Au moins cinquante-trois migrants et réfugiés ont trouvé la mort ou sont portés disparus après le naufrage de leur embarcation au large des côtes libyennes, a annoncé l’Organisation internationale pour les migrations (OIM). Le drame s’est produit le 6 février, au nord de Zuwara, dans l’ouest de la Libye.

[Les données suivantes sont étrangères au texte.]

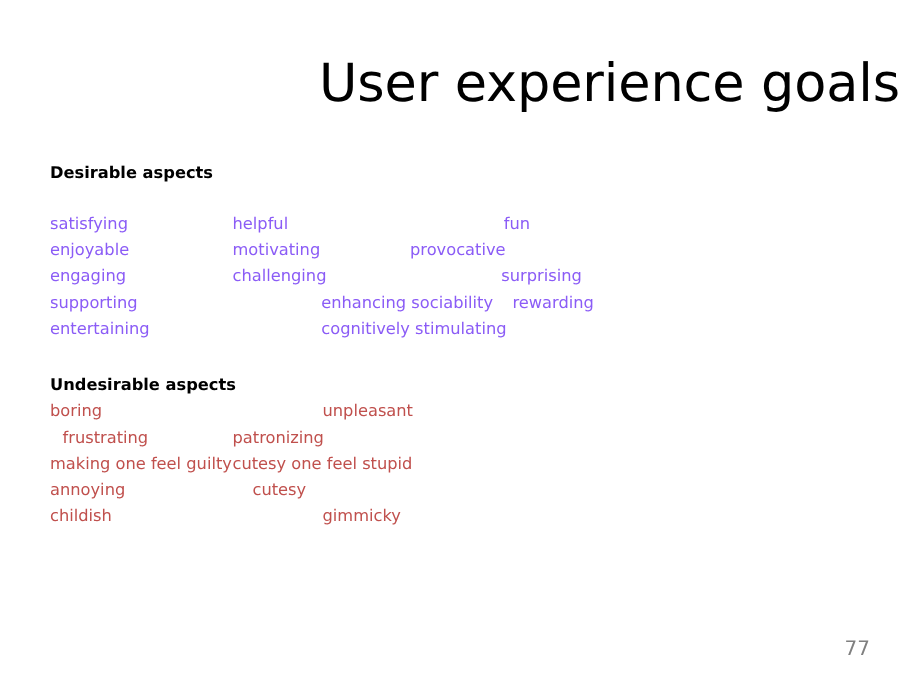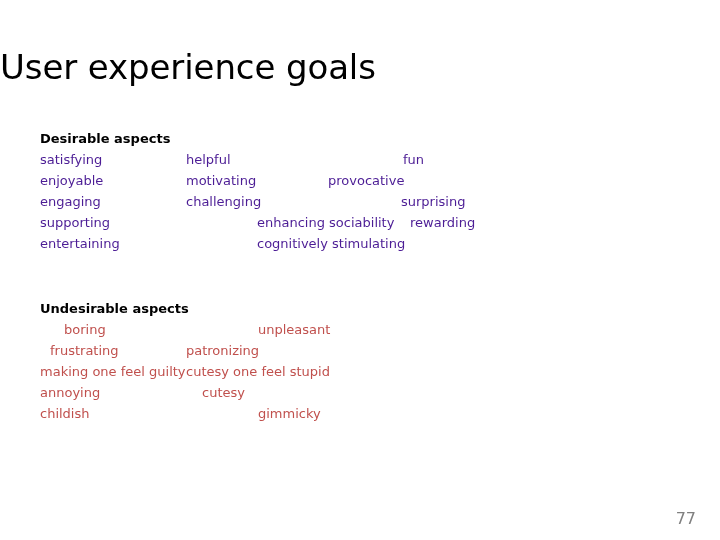--- a/index.html
+++ b/index.html
@@ -18,23 +18,23 @@
     font-family: "DejaVu Sans", "Liberation Sans", sans-serif;
     -webkit-font-smoothing: antialiased;
   }
 
   
   #slide-title {
     position: absolute;
     left: 0;
     top: 47px;
     width: 720px;
-    text-align: left;
+    text-align: right;
     font-family: "DejaVu Sans", "Liberation Sans", sans-serif;
-    font-size: 34px;
+    font-size: 42px;
     font-weight: 400;
     line-height: 40px;
     color: #000000;
     letter-spacing: -0.1px;
     white-space: nowrap;
   }
 
   
   .aspect-block {
     position: absolute;
@@ -64,21 +64,21 @@
   .term {
     position: absolute;
     top: 0;
     font-family: "DejaVu Sans", "Liberation Sans", sans-serif;
     font-size: 13px;
     font-weight: 400;
     line-height: 21px;
     white-space: nowrap;
   }
 
-  #desirable-block .term { color: #4c1d95; }
+  #desirable-block .term { color: #8b5cf6; margin-top: 20px; }
   #undesirable-block .term { color: #C0504D; }
 
   
   #page-number {
     position: absolute;
     right: 24px;
     bottom: 14px;
     font-family: "DejaVu Sans", "Liberation Sans", sans-serif;
     font-size: 16px;
     font-weight: 400;
@@ -121,21 +121,21 @@
           <span class="term" style="left: 0px;">entertaining</span>
           <span class="term" style="left: 217px;">cognitively stimulating</span>
         </div>
       </div>
   </div>
 
   <div class="aspect-block" id="undesirable-block">
     <div class="block-heading">Undesirable aspects</div>
     <div id="undesirable-rows">
         <div class="term-row">
-          <span class="term" style="left: 0px; margin-left: 24px;">boring</span>
+          <span class="term" style="left: 0px;">boring</span>
           <span class="term" style="left: 218px;">unpleasant</span>
         </div>
         <div class="term-row">
           <span class="term" style="left: 10px;">frustrating</span>
           <span class="term" style="left: 146px;">patronizing</span>
         </div>
         <div class="term-row">
           <span class="term" style="left: 0px;">making one feel guilty</span>
           <span class="term" style="left: 146px;">cutesy one feel stupid</span>
         </div>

Selon l’OIM, l’embarcation transportait 55 personnes. Seules deux femmes nigérianes ont survécu, après une opération de recherche et de sauvetage menée par les autorités libyennes. Les témoignages recueillis font état de lourdes pertes humaines au sein des familles : l’une des survivantes a perdu son mari, tandis que l’autre a perdu ses deux nourrissons.
D’après les informations communiquées, le bateau avait quitté Zaouia, près de Tripoli, dans la soirée du 5 février. Environ six heures après le départ, l’embarcation a commencé à prendre l’eau avant de chavirer. À leur débarquement, les deux rescapées ont reçu des soins médicaux d’urgence de la part des équipes de l’OIM, en coordination avec les autorités locales.
La route migratoire de la Méditerranée centrale reste l’une des plus meurtrières au monde. Rien qu’en janvier 2026, au moins 375 personnes y ont été déclarées mortes ou disparues, dont de nombreux naufrages qualifiés d’« invisibles », faute de survivants ou de signalements.
Avec ce nouveau drame, le bilan s’élève à au moins 484 migrants morts ou disparus depuis le début de l’année sur cette route. L’OIM alerte sur la poursuite des activités des réseaux de traite et de trafic, et appelle à une coopération internationale renforcée, ainsi qu’à la mise en place de voies de migration sûres et régulières afin de prévenir de nouvelles pertes humaines.